I’m at the warehouse party now. I’ve been here for almost a year. I followed Elizabeth’s advice (as I wrote about last April); I went ahead and started touching the photos on the walls, making them come alive.
In some ways I like it, but in other ways I don’t like it at all. People have such completely different approaches to how they exist at the party. It’s not like any kind of party in real life. Or rather, if it were a party in real life—or at least, if the one tiny corner of the warehouse where I am were like real life—it would be this. It would be a party where there are overlapping, intermingling small groups of people having conversations with each other.
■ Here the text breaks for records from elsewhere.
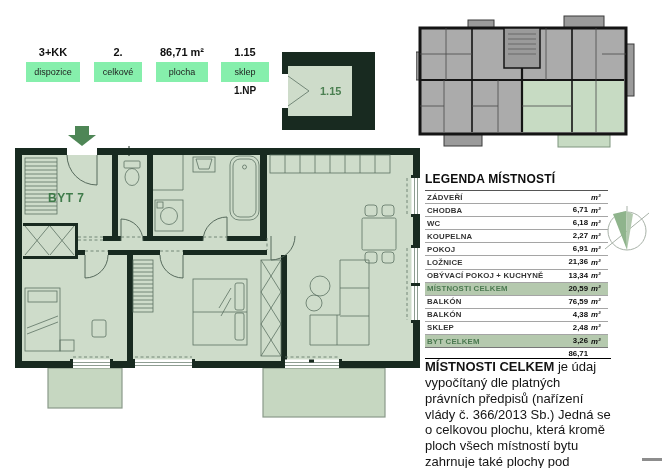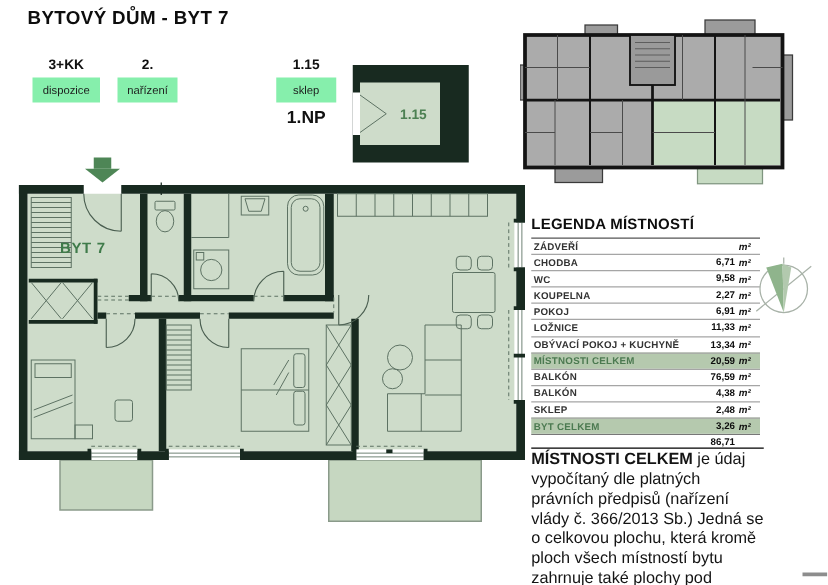--- a/index.html
+++ b/index.html
@@ -7,21 +7,21 @@
         font-family:"Liberation Sans",sans-serif;}
   .title{position:absolute;left:22px;top:6px;font-size:15px;font-weight:bold;
          letter-spacing:.3px;color:#0d0d0d;}
   .info-col{position:absolute;top:46px;text-align:center;}
   .info-col.c1{left:26px;width:54px;}
   .info-col.c2{left:94px;width:48px;}
   .info-col.c3{left:156px;width:52px;}
   .info-col.c4{left:221px;width:48px;}
   .info-value{font-size:11px;font-weight:bold;color:#111;margin-bottom:4px;white-space:nowrap;}
   .info-box{background:#86efac;font-size:9px;color:#1d1d1d;padding:5px 0;}
-  .info-sub{font-size:14px;font-weight:bold;margin-top:3px;color:#111;min-height:10px;}
+  .info-sub{font-size:10px;font-weight:bold;margin-top:3px;color:#111;min-height:10px;}
   .legend{position:absolute;left:425px;top:172px;width:183px;}
   .legend-title{font-size:12px;font-weight:bold;letter-spacing:.2px;color:#0d0d0d;margin:0 0 4px 0;}
   .ltable{border-bottom:1px solid #777;}
   .lrow{display:flex;align-items:center;height:12.1px;border-top:1px solid #a5a5a5;
         font-size:7.8px;font-weight:bold;color:#333;padding:0 2px;justify-content:space-between;}
   .lrow:first-child{border-top:1px solid #555;}
   .lrow .nm{flex:1;letter-spacing:.2px;white-space:nowrap;}
   .lrow .ar{width:26px;text-align:right;color:#0d0d0d;margin-top:25px;}
   .lrow .un{width:15px;text-align:left;margin-left:3px;color:#0d0d0d;font-style:italic;}
   .lrow.hl{background:#b5c9ae;}
@@ -34,30 +34,34 @@
   .fplan{position:absolute;left:15px;top:123px;}
   .splan{position:absolute;left:282px;top:52px;}
   .bplan{position:absolute;left:416px;top:14px;}
   .compass{position:absolute;left:601px;top:203px;}
 </style>
 </head>
 <body>
 
 <div id="page">
 
-  <div class="title">BYTOVÝ DŮM - BYT 7</div>
 
   <div class="info-col c1">
     <div class="info-value">3+KK</div>
     <div class="info-box">dispozice</div>
     <div class="info-sub"></div>
   </div>
   <div class="info-col c2">
     <div class="info-value">2.</div>
-    <div class="info-box">nařízení</div>
+    <div class="info-box">celkové</div>
+    <div class="info-sub"></div>
+  </div>
+  <div class="info-col c3">
+    <div class="info-value">86,71 m²</div>
+    <div class="info-box">plocha</div>
     <div class="info-sub"></div>
   </div>
   <div class="info-col c4">
     <div class="info-value">1.15</div>
     <div class="info-box">sklep</div>
     <div class="info-sub">1.NP</div>
   </div>
 
   <svg class="splan" width="96" height="84" viewBox="0 0 96 84">
     <rect x="0" y="0" width="93" height="78" fill="#182a20"></rect>
@@ -214,36 +218,36 @@
   <div class="legend">
     <div class="legend-title">LEGENDA MÍSTNOSTÍ</div>
     <div class="ltable">
       <div class="lrow">
           <span class="nm">ZÁDVEŘÍ</span>
           <span class="ar">6,71</span>
           <span class="un">m²</span>
         </div>
       <div class="lrow">
           <span class="nm">CHODBA</span>
-          <span class="ar">9,58</span>
+          <span class="ar">6,18</span>
           <span class="un">m²</span>
         </div>
       <div class="lrow">
           <span class="nm">WC</span>
           <span class="ar">2,27</span>
           <span class="un">m²</span>
         </div>
       <div class="lrow">
           <span class="nm">KOUPELNA</span>
           <span class="ar">6,91</span>
           <span class="un">m²</span>
         </div>
       <div class="lrow">
           <span class="nm">POKOJ</span>
-          <span class="ar">11,33</span>
+          <span class="ar">21,36</span>
           <span class="un">m²</span>
         </div>
       <div class="lrow">
           <span class="nm">LOŽNICE</span>
           <span class="ar">13,34</span>
           <span class="un">m²</span>
         </div>
       <div class="lrow">
           <span class="nm">OBÝVACÍ POKOJ + KUCHYNĚ</span>
           <span class="ar">20,59</span>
In each of those groups, there are often one or two people who have a greater ability than others to say witty things, or to make clever replies to things other people say. Other folks in these groups cluster around the witty and clever individuals, waiting for them to say something funny. (Call it the Oscar Wilde effect, maybe? Six Degrees of Dotty Parker? Algonquinization? Sociologists surely have a name for this already.)
To me, this feels like the positive, relatively normal, socially adjusted way to do things here. But there are many folks who exist in this strange new space rather differently. Some people at the warehouse are just standing around; you touch their photos, they come alive, but then they just linger there like wallflowers, regardless of how they behave in real life. Granted, they might be communicating by telepathy with other people (torturously expanding the bounds of this metaphor still further, this is a party at which it is possible to be telepathic), or maybe they’re handing notes to each other, but they’re not participating in any of these small conversation clusters. (This is arguably a reasonable way to behave at the warehouse. It’s free to get in, but the price of getting in, as I wrote before, is that the corporation throwing the party is recording every single word everyone says, parsing those words, and selling the results of the parsing to other corporations, who in turn stand around the periphery of all the conversations at the party, asking the participants to buy things. “I see you’re a middle-aged woman!” they yell through their bullhorns. “Can I interest you in some facial-cream samples?” It’s pretty weird, really; it’s entirely reasonable to be quiet in this context.)
Other people, though, are mostly quiet, but will on the very rare occasion chime in. “I’m at the beach!” one will say, after being completely silent for half a year. Another will whisper part of a poem once a month. An older man sitting in an easy chair nearby looks up twice a week and recommends the op-ed pages of The New York Times. “Read Maureen Dowd today!” he says. “She’s right on the money.”
Again, this is all just the small corner of the room where I happen to be. Most of the warehouse is populated with young people getting drunk, sniffing glue, and screwing and insulting each other, photographing one another all the while as they do these things, then immediately showing each other the photographs. The corporations, like vultures, hover around their region of the warehouse in the greatest concentration, and with the greatest appetite.
Among the middle-aged writers and editors and attorneys and filmmakers and moms and dads, where I am, there are fewer vultures.
Then there is still another way in which some people I know are both at the warehouse party and not. Their attentions are elsewhere, at a simultaneous, competing party, a telephone party. (That party is run by a different corporation; the telephone corporation and the warehouse corporation are openly at war with each other.) These partygoers are in the warehouse, but they tend not to participate in any of these small conversation clusters; instead, they stand nearby, having phone conversations on a hundred different phones at once. You can hear everything they say, but if you don’t have a telephone yourself, you can only hear half the conversation; you have to guess at the rest.
What they say into their telephones frequently begins and ends with code names, terms of art, and telephone-party argot. “Ahoy ahoy, Fatty Arbuckle: I know, exactly! Yankee Pot Roast,” one will say into his first phone, then quickly turn to his second phone, saying “Ahoy ahoy God Pants, ahoy ahoy Seriously Cut Deltoids, ahoy ahoy Ladies Who Knit Sweaters for Dogs and Cats: Tomorrow night, but the venue’s changed, Cone of Silence, Denver Broncos,” then grab a third phone and say “Link Ray Film Fanatic: This morning, but the deal isn’t solid yet, you should check out what he said yesterday. Gustave Doré Engravings, Muscle Shoals Sound Studio, Schrödinger’s Cat.”
I have had at least four bad dreams in the past week in which I was forced to participate in the telephone party.
All of this might sound like Luddism, but it’s not; what I’m trying to get at is more that I’m frustrated at the inelegant ways in which all these new modes of connecting sometimes come crashing into each other, wary of the intentions of the corporations involved, and skeptical of anyone from any camp who claims to have wrapped his or her head fully around the zeitgeist. But I’m still wildly optimistic about where this is all going. The secret, as with nearly everything, has to do with finding balance, I think; and the balance, I think, has something to do with the very different pleasures of the ethereal on the one hand and the the thingness of things on the other—making things that won’t last a day, while at the same time, making things that have some reasonable shot of lasting a hundred years or more.
As an old friend who’s at more parties than I’m able to count might put it, in a way, it has probably always been thus, ever since Lascaux.